QUALIA ー最強総長×家出少女ー
四年間、ピアノに打ち込んできたと自分には嘘をついてきた。

分かってる。私は結局、ルナのことが忘れられなかった。

瞼の裏には、いつもルナの姿があった。本当はピアノなんか辞めて、ルナに会いたかった。

私の心は、四年前から変わらない。

変わり続ける現実を受け入れられず、過去の思い出ばかりに浸っていた。前に進めず、時を止めてしまいたかった。

そうしている間にも、時間は私達の真下を、頭上を、平等に流れ続けた。

花がどれほど美しく咲こうとも、散っていった花びらが戻ることはない。私達ができるとすれば、また一から種をまき、次の花を咲かせることくらいだ。

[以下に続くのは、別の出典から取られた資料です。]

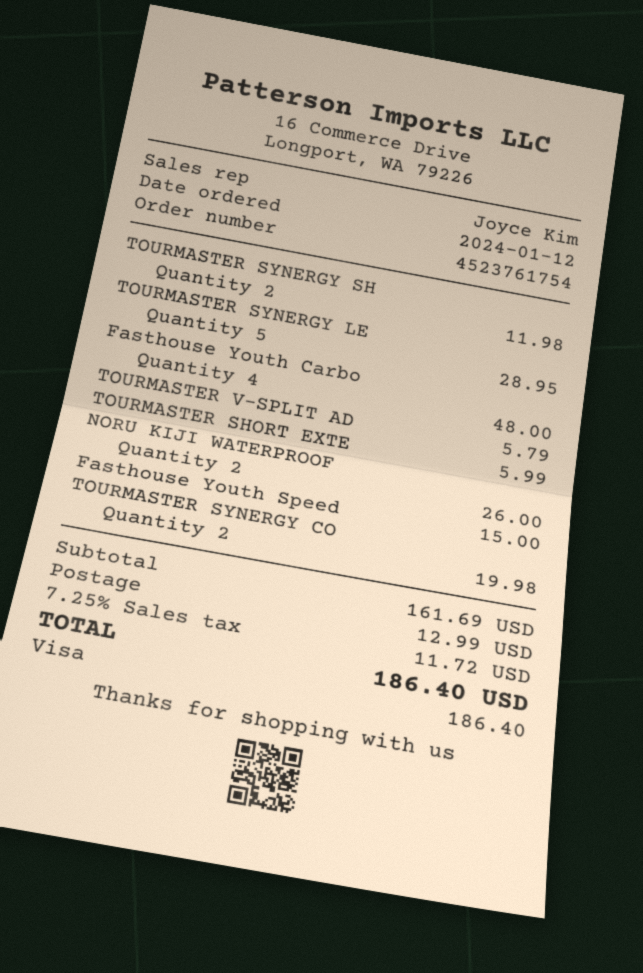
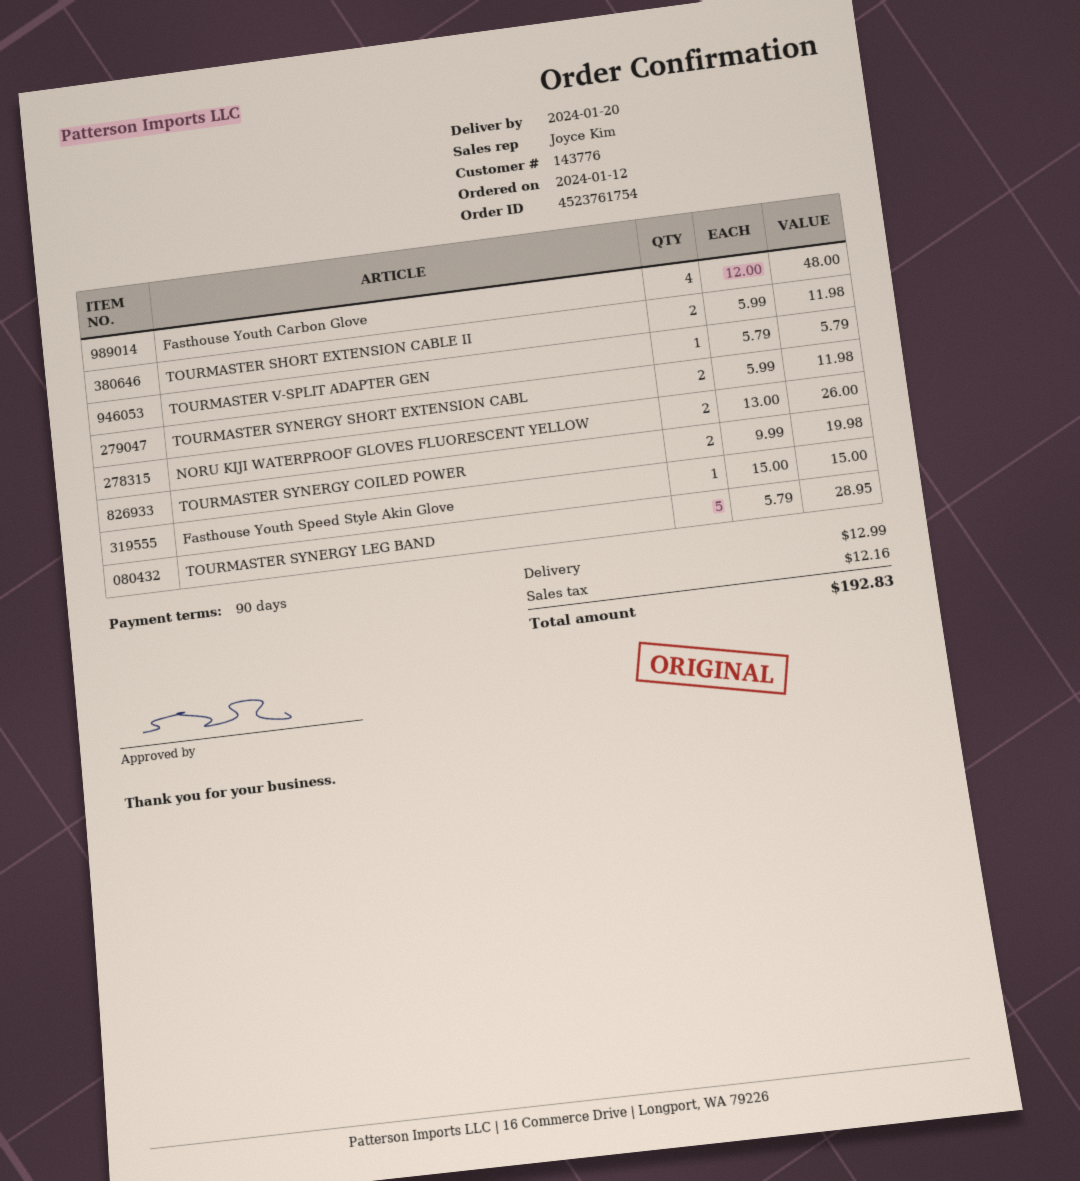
TOURMASTER SHORT EXTE: 1 for 5.99 -> 2 for 11.98
tax: 11.72 -> 12.16
total: 186.40 -> 192.83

「分かってる。だけどルナ。あなたがいない未来に、私はどんな価値を見いだせばいいの?」

再会の約束だけが、私が目指す未来だった。

けれど今となっては、絶対に果たされることのない約束だ。

もう二度と、私のピアノは、一番聴いてほしい人には届かない。

それにもし、ルナが生きていたとして、四年が経った今、ルナは私なんかと交わした約束を覚えていてくれただろうか?

いや、覚えているわけない。

きっともう、ルナにとっての私は、変わってしまっているんだから。

「痛っ……」

一瞬、鼓膜が破れるような金属音がした。あのときと似てる。これはまさか“死の旋律”なんじゃ…?

嫌な予感がした。本番は明日の19時。すでに24時間を切っていた。